Same feeling when I like someone but what differs now is that I didn’t see it coming that it will be you. Honestly that freaks me inside positively ayt! Don’t get me wrong.

That’s why I am not sure if I need to feel this or need to stop this now. On the other hand, I love the feels of liking you so maybe I will go for this.

One reason probably my heart captured  accidentally your soul through your eyes others can’t see. You are vulnerable as a others can be but need to hide it at all cost.

Your behind the 4 letter word B-O-S-S same counts as your nickname. A 4 letter word that hides the real you. A 4 letter word where your soul is a bit hard to be find for the reason that you need to keep it so no one will hurt you.

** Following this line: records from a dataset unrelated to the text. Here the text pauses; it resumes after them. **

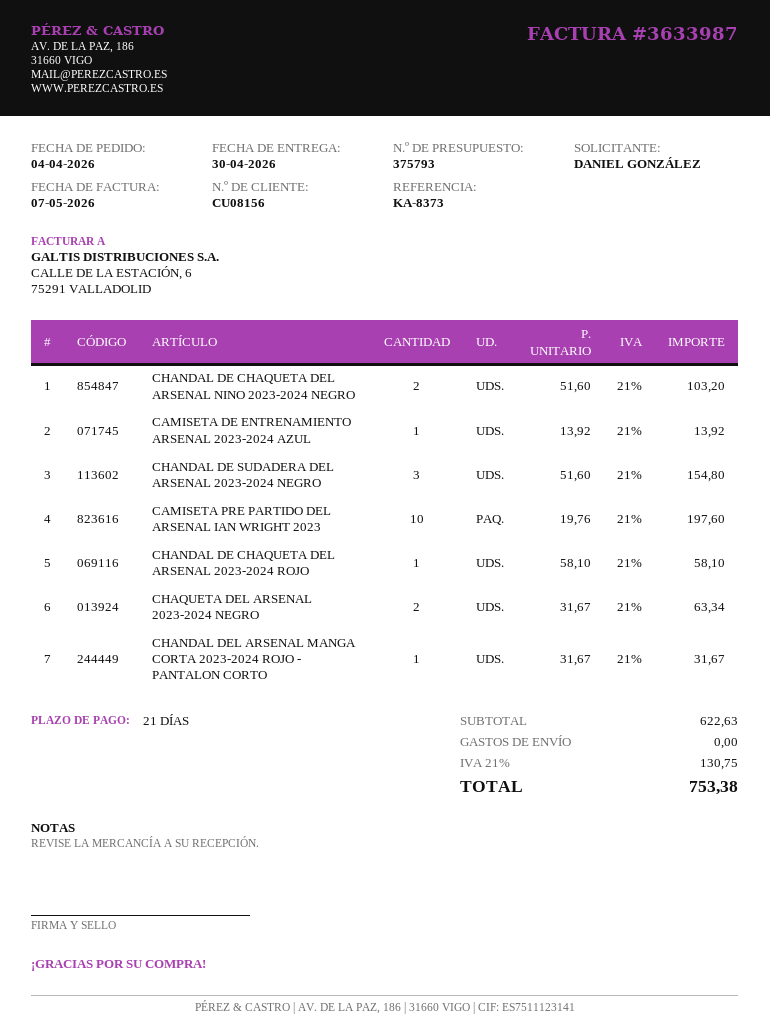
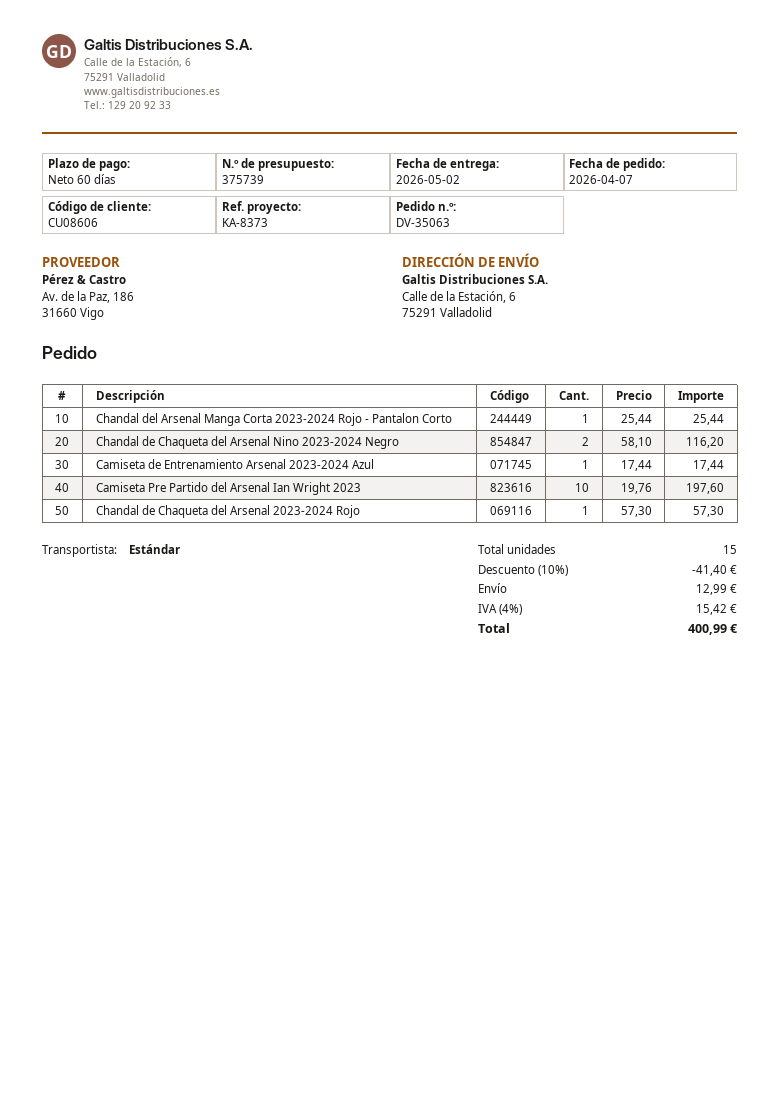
quote number: 375793 -> 375739
order date: 2026-04-04 -> 2026-04-07
delivery date: 2026-04-30 -> 2026-05-02
payment terms: 21 days -> 60 days
customer number: CU08156 -> CU08606
CHANDAL DE CHAQUETA DEL ARSENAL NINO 2023-2024 NEGRO: 2 x 51.60 = 103.20 -> 2 x 58.10 = 116.20
CAMISETA DE ENTRENAMIENTO ARSENAL 2023-2024 AZUL: 1 x 13.92 = 13.92 -> 1 x 17.44 = 17.44
CHANDAL DE SUDADERA DEL ARSENAL 2023-2024 NEGRO: 3 x 51.60 = 154.80 -> none
CHANDAL DE CHAQUETA DEL ARSENAL 2023-2024 ROJO: 1 x 58.10 = 58.10 -> 1 x 57.30 = 57.30
CHAQUETA DEL ARSENAL 2023-2024 NEGRO: 2 x 31.67 = 63.34 -> none
CHANDAL DEL ARSENAL MANGA CORTA 2023-2024 ROJO - PANTALON CORTO: 1 x 31.67 = 31.67 -> 1 x 25.44 = 25.44
discount: none -> 10% = 41.40
shipping: 0.00 -> 12.99
tax: 21% = 130.75 -> 4% = 15.42
total: 753.38 -> 400.99

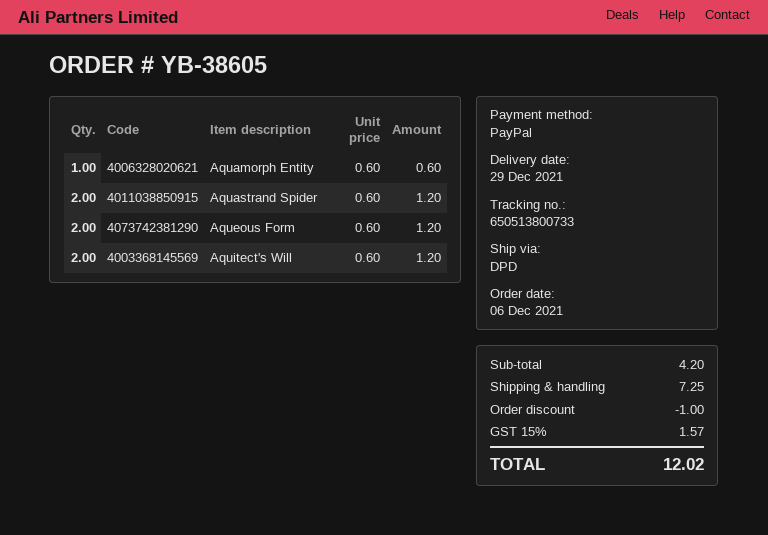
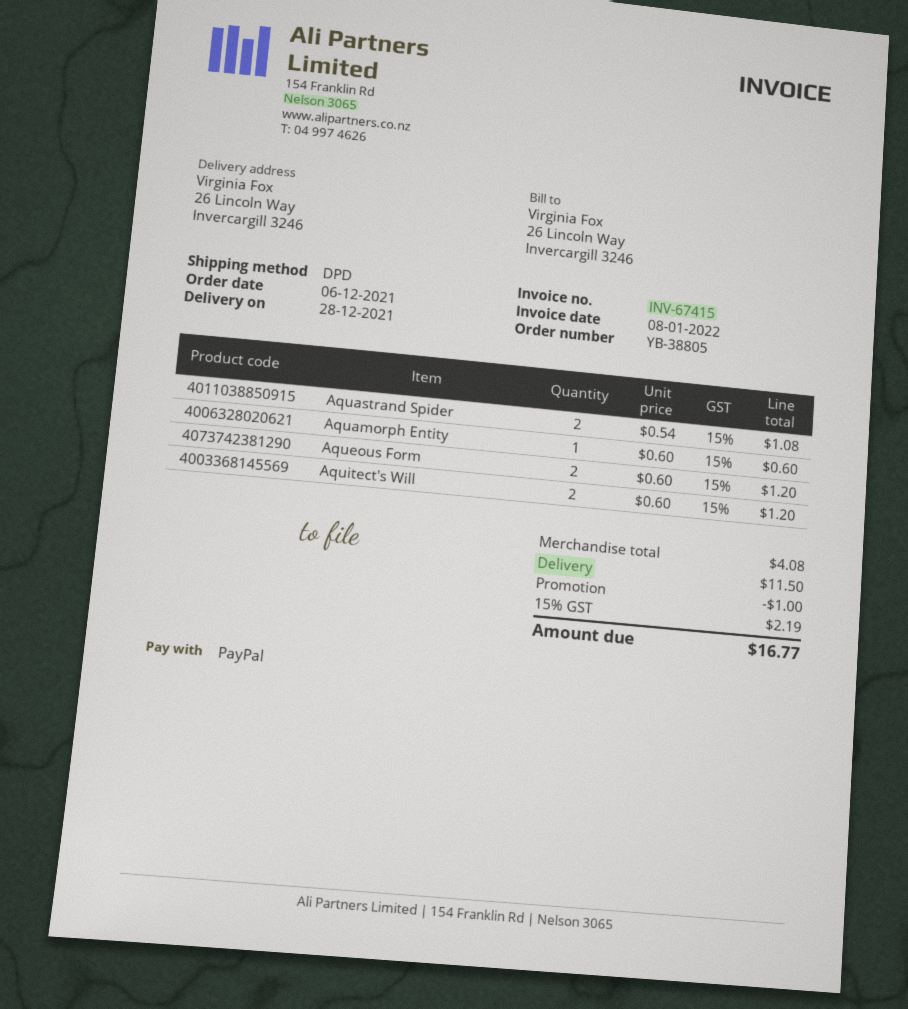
order number: YB-38605 -> YB-38805
delivery date: 2021-12-29 -> 2021-12-28
Aquastrand Spider: 2 x 0.60 = 1.20 -> 2 x 0.54 = 1.08
subtotal: 4.20 -> 4.08
shipping: 7.25 -> 11.50
tax: 15% = 1.57 -> 15% = 2.19
total: 12.02 -> 16.77

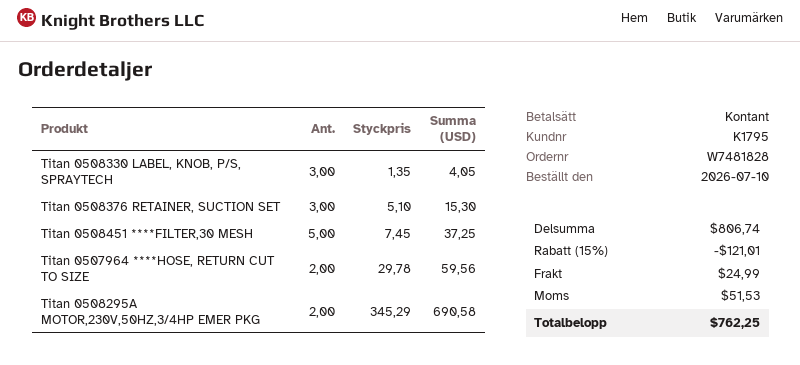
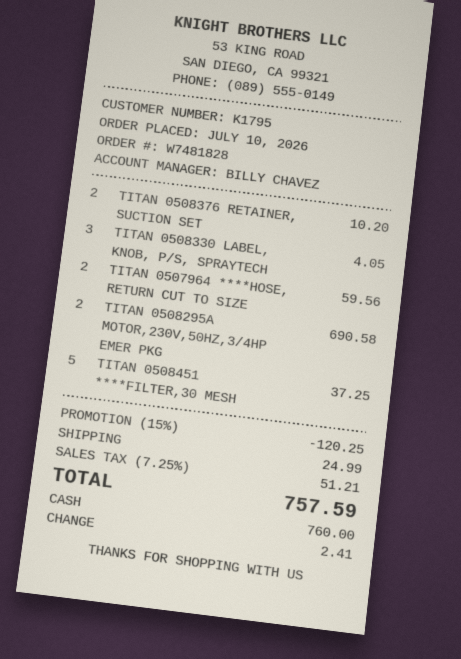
Titan 0508376 RETAINER, SUCTION SET: 3 for 15.30 -> 2 for 10.20
discount: 15% = 121.01 -> 15% = 120.25
tax: 51.53 -> 51.21
total: 762.25 -> 757.59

But behind this word I saw a normal person whose vulnerable of everything. When I am trying to look into your eyes I feel sadness. You want to be loved but people keeps hurting you. And I am guilty of it at the start. People keeps doing it because they know you can endure it. And that sucks!. Upon realizing it that’s the very time I want to step in and shield you from those but how i don’t know.

Because of that 4 letter word I am having a hard time expressing how much I appreciate your presence. I don’t know how to show that your much appreciated by everyone specially by me and I bet you will not notice it any how.

Your mere presence is already a generosity. To sum it up. Yes I like you.